- Born: December 18, 1869 Chicago, Illinois
- Died: February 2, 1937 (aged 67) Florida

= Virginia Healey Asher =

Virginia Healey Asher (December 18, 1869 – February 2, 1937) was a gospel singer and evangelist to women.

==Biography==
Virginia Healey was born in Chicago to Irish Catholic parents, who however, did not seem to mind their daughter attending services at Moody Church, then pastored by R. A. Torrey, an associate of evangelist Dwight L. Moody. Healey was converted to evangelical Christianity at the age of eleven and shortly thereafter became involved in the church’s Sunday School ministry. Healey had a fine contralto voice and apparently received some professional training from George F. Root.

In the service of Moody Church she met her future husband, William Asher, who had been converted at the same evangelistic meeting as Healey, and they were married on December 14, 1887. Their only child died at birth. Virginia Asher attended classes at the precursor of Moody Bible Institute, although she did not graduate.

In the 1890s, the couple held open-air evangelistic meetings near the original Ferris wheel, built for the World's Columbian Exposition in Chicago (1893). Their success there led to William Asher being called as assistant pastor of Jefferson Park Presbyterian Church, where both Ashers worked for five years during the pastorate of J. Frank Talmadge. During this period, professional baseball player and future evangelist Billy Sunday attended services at the church.

The Ashers moved on to Duluth, Minnesota where they evangelized in the slums and at Duluth Bethel, a ministry to seamen, miners, and lumberjacks in the frontier port city. The Ashers then became assistants in the evangelistic campaigns of J. Wilbur Chapman, for whom Billy Sunday eventually became the advance man. The ministry of the Ashers focused on sailors, prisoners, and the working poor, until ill health forced Virginia Asher to return home to Winona Lake, Indiana, where both Chapman and Sunday also owned cottages.

By the first decade of the twentieth century, the evangelistic ministry of Billy Sunday had grown dramatically in both size and income, and Sunday’s wife, Nell began to travel with her husband and manage the campaign staff. Nell Sunday first hired two female Bible teachers, Grace Sax and Francis Miller, and then in 1911 invited the Ashers to become part of the organization.

Virginia Asher took charge of the ministry to “businesswomen,” mostly shop girls, hospital employees, and factory operatives—any women who worked outside their homes. Often they had been recently deracinated from rural families and viewed their employment as only a temporary expedient before an anticipated marriage. Asher organized local churchwomen to serve as hostesses at luncheons for these young women. They would be served a simple five- to ten-cent lunch—perhaps a sandwich, a pickle, and coffee—before Asher spoke to them about such sins as promiscuity and drinking. They were also strongly encouraged to attend the Billy Sunday services in the evenings.

At the evangelistic services, Virginia Asher often sang duets with music director Homer Rodeheaver, and their early recordings popularized such gospel songs as “The Old Rugged Cross” and “In the Garden". Meanwhile, William Asher began to serve as Sunday’s advance man and fundraiser, and he and his wife were often geographically separated, which they accepted as a necessary part of their ministry.

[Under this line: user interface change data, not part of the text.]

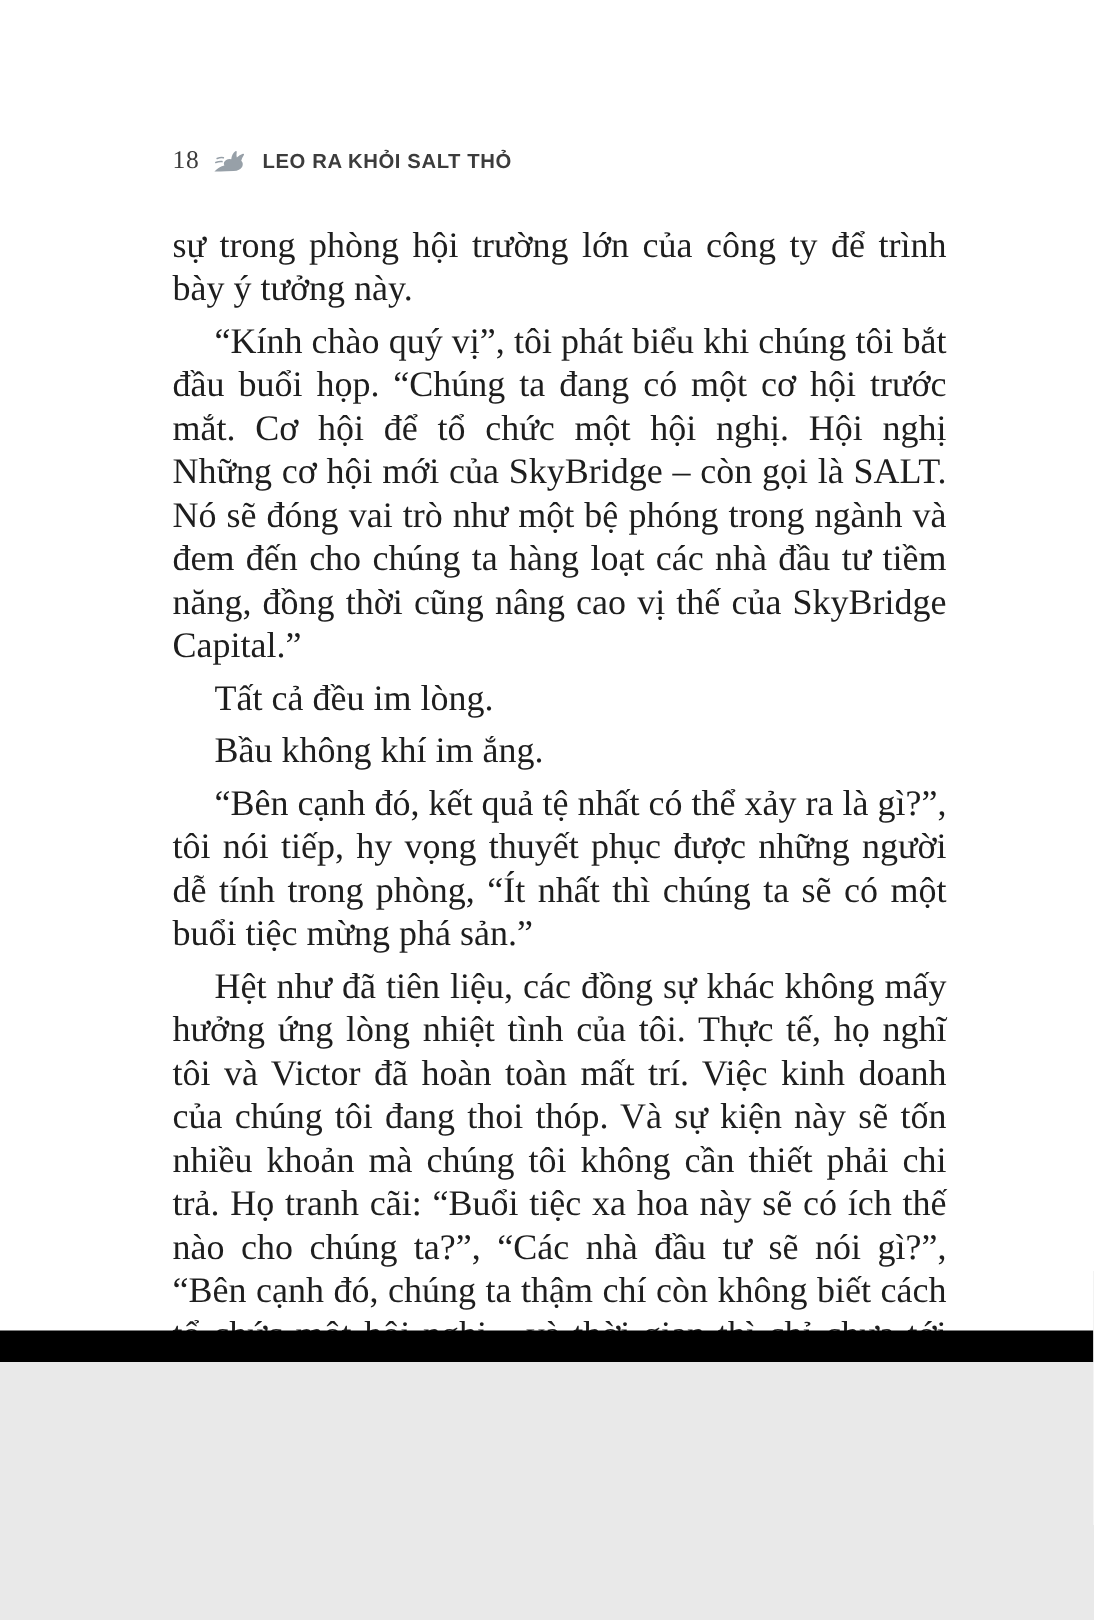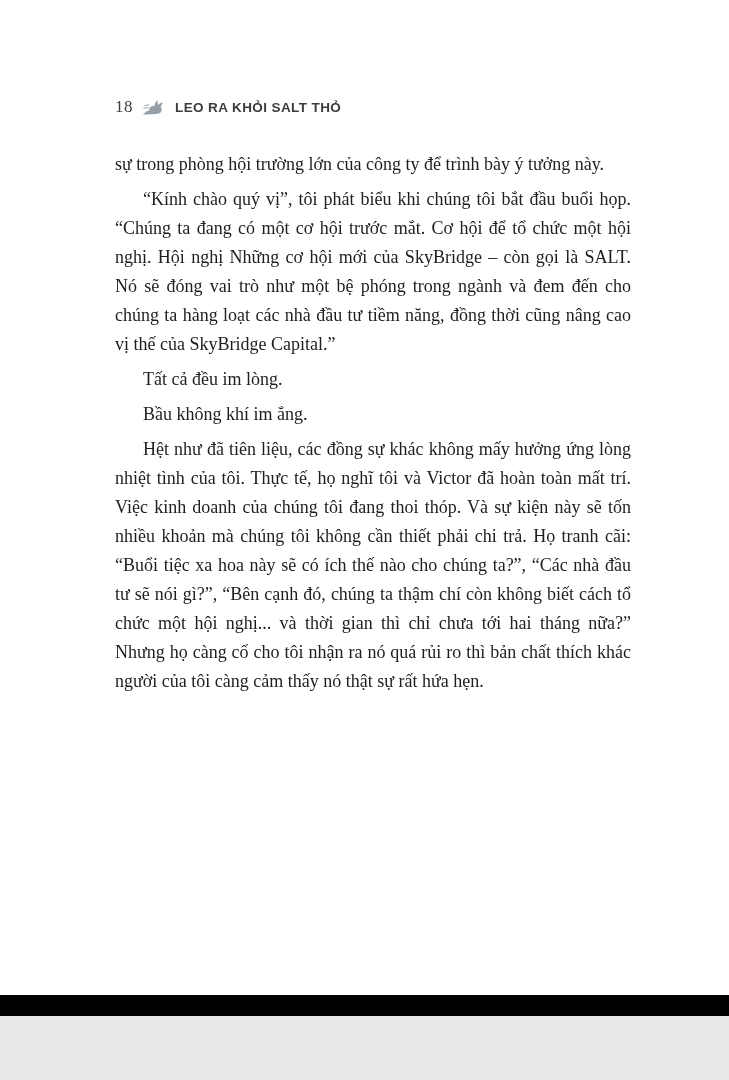"18" .page { height: 1016px -> 908px }
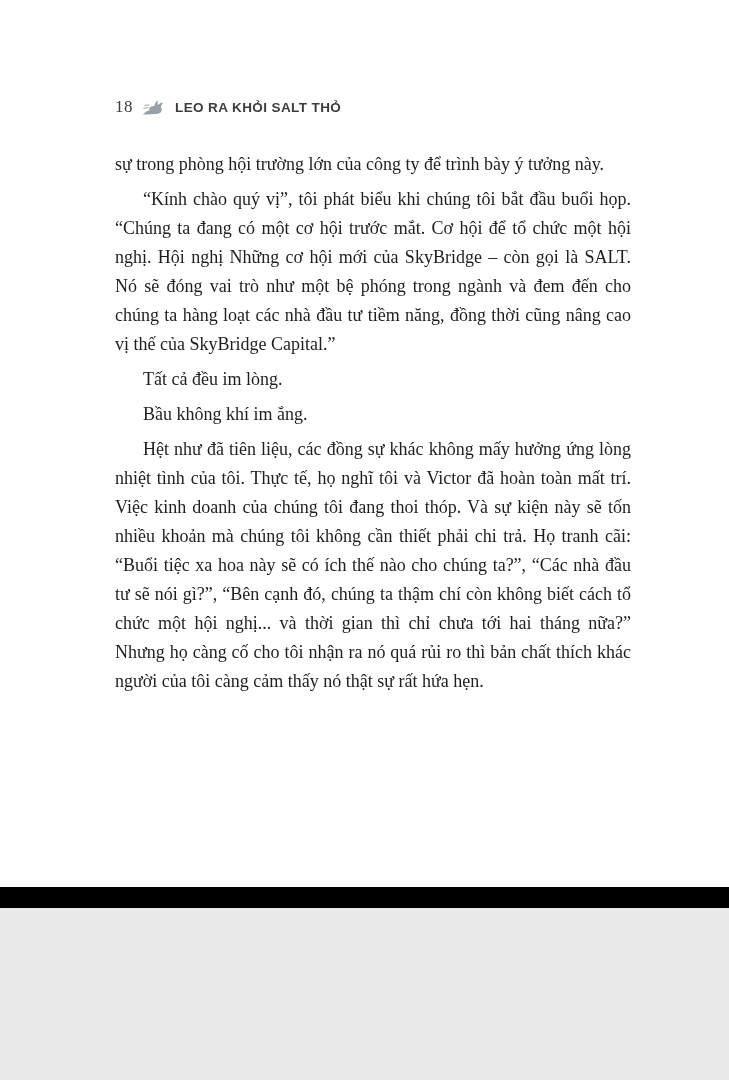"sự trong phòng hội trường" .text-block { font-size: 18px -> 24px }
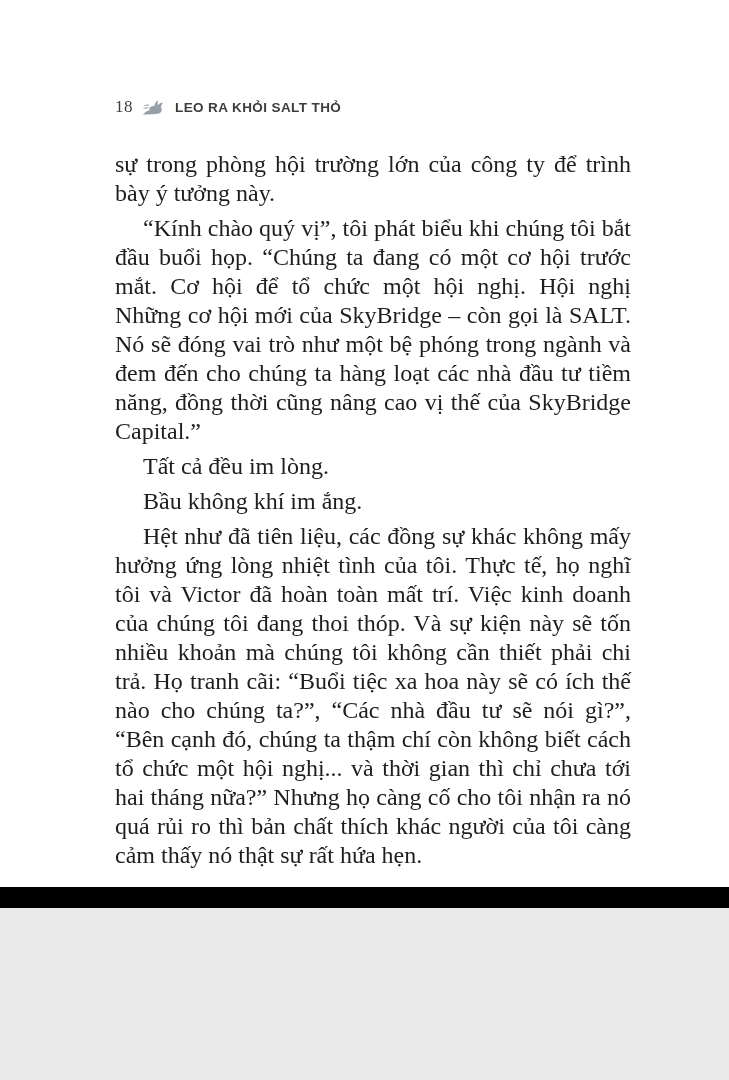"“Bên cạnh đó, kết quả" p.para { html: none -> <p>“Bên cạnh đó, kết quả tệ nhất có thể xảy ra là gì?”, tôi nói tiếp, hy vọng thuyết phục được những người dễ tính trong phòng, “Ít nhất thì chúng ta sẽ có một buổi tiệc mừng phá sản.”</p> }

At the end of a series of Sunday meetings in a city, Virginia Asher organized “businesswomen’s councils” to continue Bible studies and evangelistic work after the Sunday organization had left for another campaign. In 1922, the councils organized a national organization, the Virginia Asher Businesswomen’s Councils, that held annual meetings at Winona Lake Bible Conference. Local associations continued to exist well into the 1950s.

As Billy Sunday campaigns declined in popularity, ill health forced Asher to retire from Sunday’s staff after seventeen years of service. She died at her home in Florida in February 1937.

==Bibliography==
- Brief biography at Billy Graham Center Archives, Papers of Virginia Healey Asher - Collection 197
- Kevin Mungons and Douglas Yeo, Homer Rodeheaver and the Rise of the Gospel Music Industry (Urbana: University of Illinois Press, 2021), 30–31, 80, 203–04.
- Lyle W. Dorsett, Billy Sunday and the Redemption of Urban America (Grand Rapids, MI: Eerdmans, 1991), 80, 103-06.
- William C. McLoughlin, "Billy Sunday and the Working Girl of 1915," Journal of Presbyterian History, 54 (1976): 380-82.
- Obituary, New York Times, February 3, 1937, 23.